Our per capita transfer rates likely represented lower bounds of vaccine and vampiricide spread since the relatively high percentage of bats initially treated with RB left few others available to be exposed via transfer in two of our colonies and relocation of the third colony reduced capture rates during the monitoring period. Indeed, some studies have suggested higher transfer rates of vampiricide [17, 38]. We therefore conducted a sensitivity analysis where both vaccines and vampiricide spread up to 10-fold more efficiently than our RB estimates, values that exceeded the largest transfer rates suggested from vampiricide releases [17, 38]. Additionally, we considered transfer rates that were up to 75% less efficient than our RB estimates. This analysis demonstrated that low-level vaccination remained favored under preventative and proactive approaches even if both the vaccine and vampiricide spread up to 3-fold greater than observed in our field studies (Supplementary Figures 7-9). If both interventions spread less effectively than RB, vaccination was either superior or equivalent to culling except when large proportions of bat colonies were reactively culled (Supplementary Figure 6). Under realistic levels of application (application ≤ 25%), even if vampiricide spread 3-fold better than a vaccine, it was unable to outperform vaccination under preventative or proactive approaches when R0 was less than 2. Under reactive scenarios, culling was favored if vampiricide spread 2-3-fold better than a vaccine or if VBR R0 was 2 (Supplementary Figure 9). Given that existing oral rabies vaccines use replication-competent viral vectors with potential for lower effective doses than chemical poisons [24, 25], heightened vampiricide transfer is less likely than the converse where vaccines spread better [8]. The high R0 scenarios where culling was favored are also unlikely, as the estimated VBR R0 is considerably lower than 2 [20]. Our results therefore support previous suggestions that culling may require near-elimination of bats to locally benefit rabies prevention [18] and reveal spreadable vaccines as efficient tools to reduce the size, duration, and probability of rabies outbreaks in Latin America.

Discussion

This study demonstrates proof-of-principle that at operationally-achievable levels of deployment and empirically-quantified rates of bat-to-bat spread, orotopical vaccines should reduce rabies transmission more effectively than culling, the current policy employed across Latin America. Since VBR persistence requires inter-colony spread for viral dispersal, even modest reductions in outbreak size are likely to have epidemiologically important impacts at the larger geographic scales over which disease control campaigns are implemented. In particular, by reducing the number of infected bats and the probability of viral invasion, vaccination of a limited number of colonies would disproportionately benefit regional rabies elimination by favoring stochastic viral extinctions. Because male dispersal spreads rabies between colonies, vaccination might further benefit from targeting male bats [33]. Although higher rates of social grooming among females was expected to undermine this strategy [38, 39], we found that males have equal or greater inter- and intra-sex contact rates, a possible consequence of attempted mating with females or fighting among males. Importantly, because self-grooming is common [40], any vaccine transferred through these interactions would ultimately be ingested.

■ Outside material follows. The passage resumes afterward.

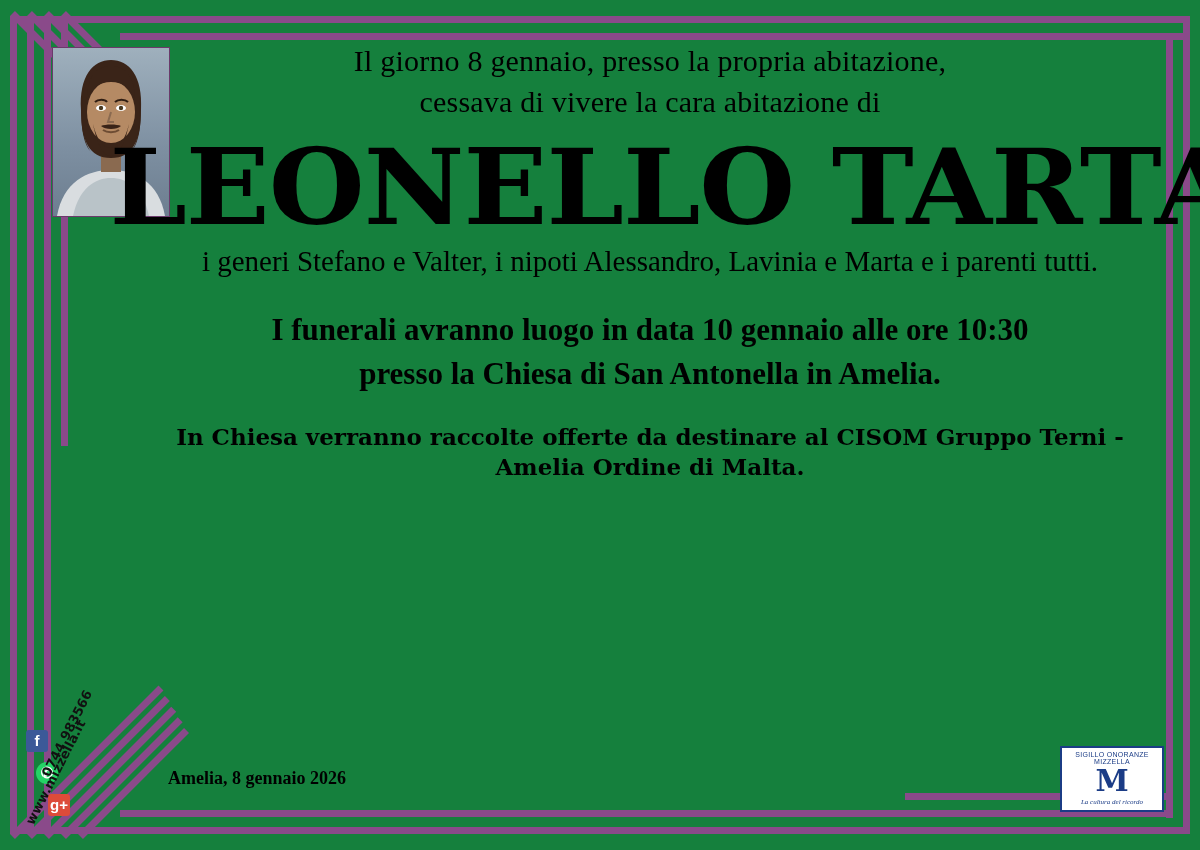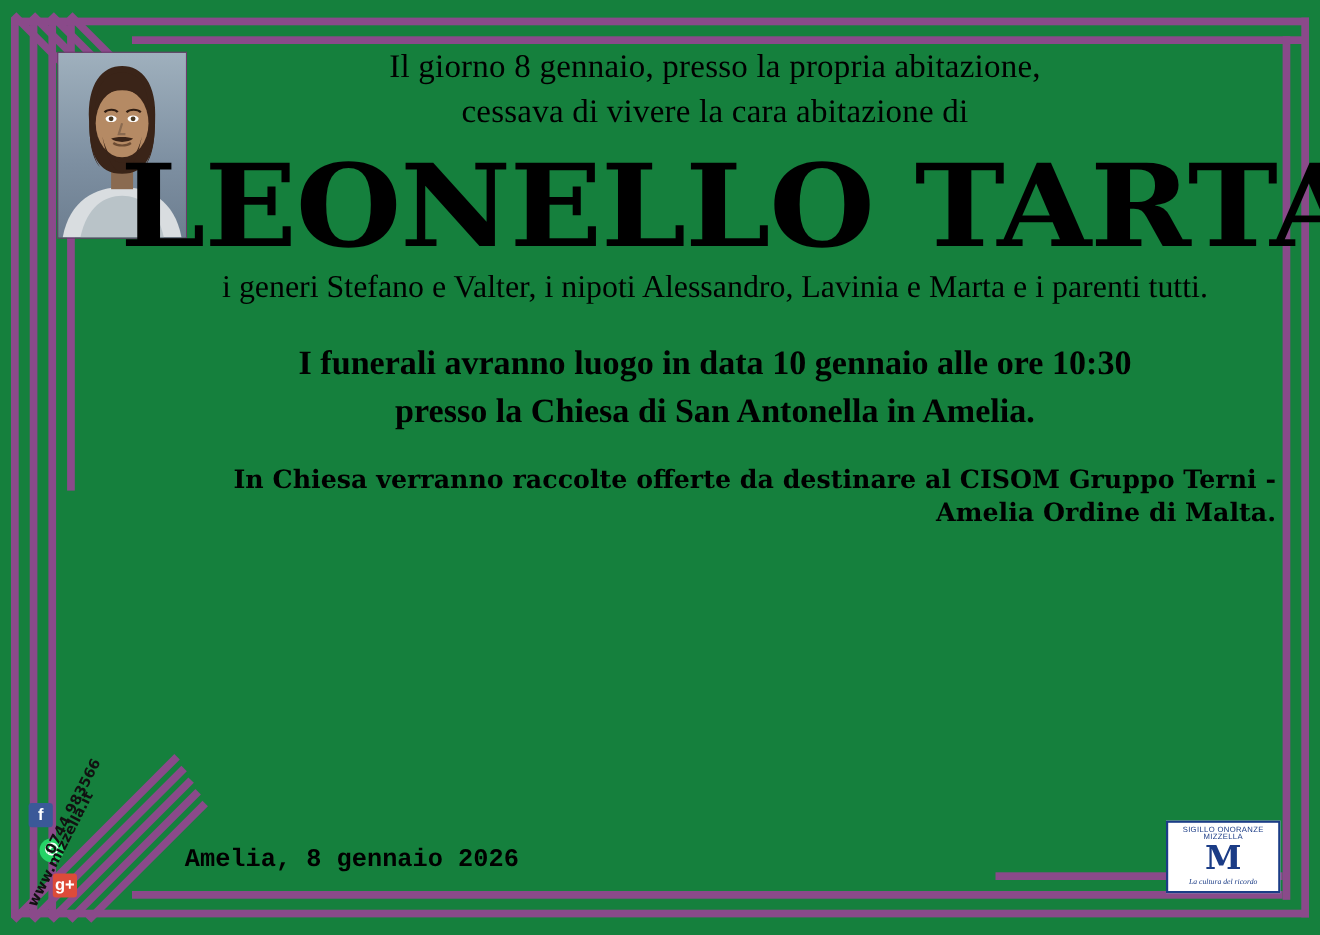"In Chiesa verranno raccolte offerte" .offers { text-align: right -> none }
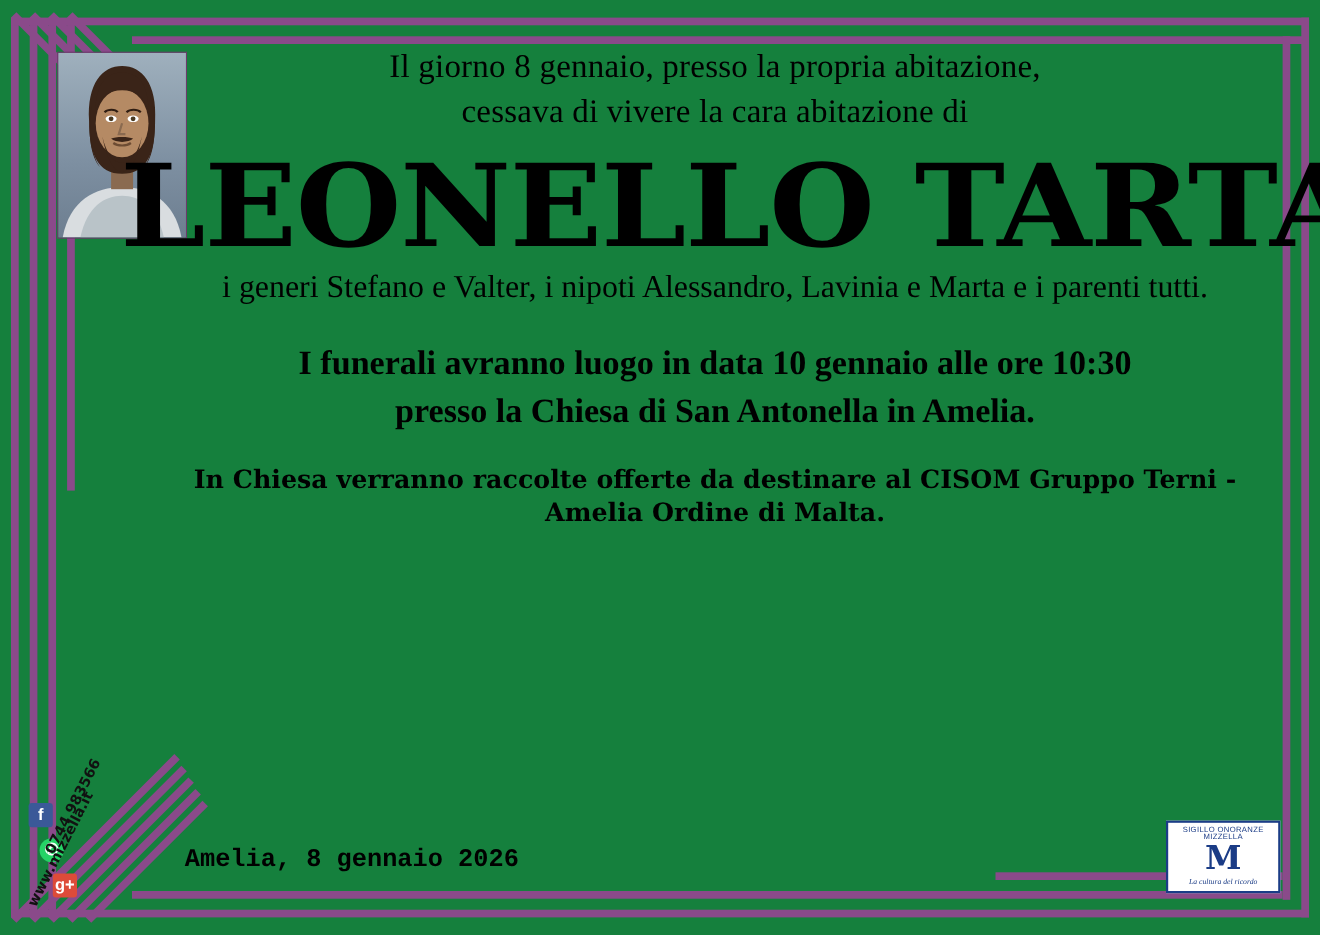"Amelia, 8 gennaio 2026" .place-date { font-family: Liberation Mono, monospace -> Liberation Serif, serif; font-size: 23px -> 18px }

Designing large-scale campaigns to deploy spreadable rabies vaccines requires additional research in several areas. First, to optimize the number of vaccine doses to apply to each bat, captive and field studies should quantify individual heterogeneity in transfer rates using actual vaccines in addition to biomarkers. Second, the costs of vaccination must be estimated in economic terms in addition to the epidemiological assessment provided here. Unfortunately, vaccines are currently produced only for research and costs of large-scale production are unavailable. Third, vaccination of vampire bats without population reduction will be unacceptable to some stakeholders since uncontrolled bat depredation sustains exposures to non-rabies pathogens [41] and anemia from bites may reduce livestock productivity independently of rabies [42]. Given that culling shifts bat populations towards younger, more rabies susceptible individuals, which could enhance rabies transmission [19], future research should develop tools for reproductive suppression as an alternative to culling [43]. Finally, metapopulation maintenance of rabies provides opportunities for more efficient, epidemiologically-informed vaccination [44]. For example, vaccines might be deployed with prior knowledge of rabies presence from livestock surveillance systems (e.g., ring vaccination) or preventatively in areas where the locations and timing of outbreaks are predictable [36]. Spatially-explicit rabies transmission models will be an important next step to design these interventions, but will require a more quantitative understanding of bat dispersal than is currently available. Excitingly, once strategies are developed, the operational capacity for their implementation is already available in most Latin American countries through decades of experience with culling campaigns.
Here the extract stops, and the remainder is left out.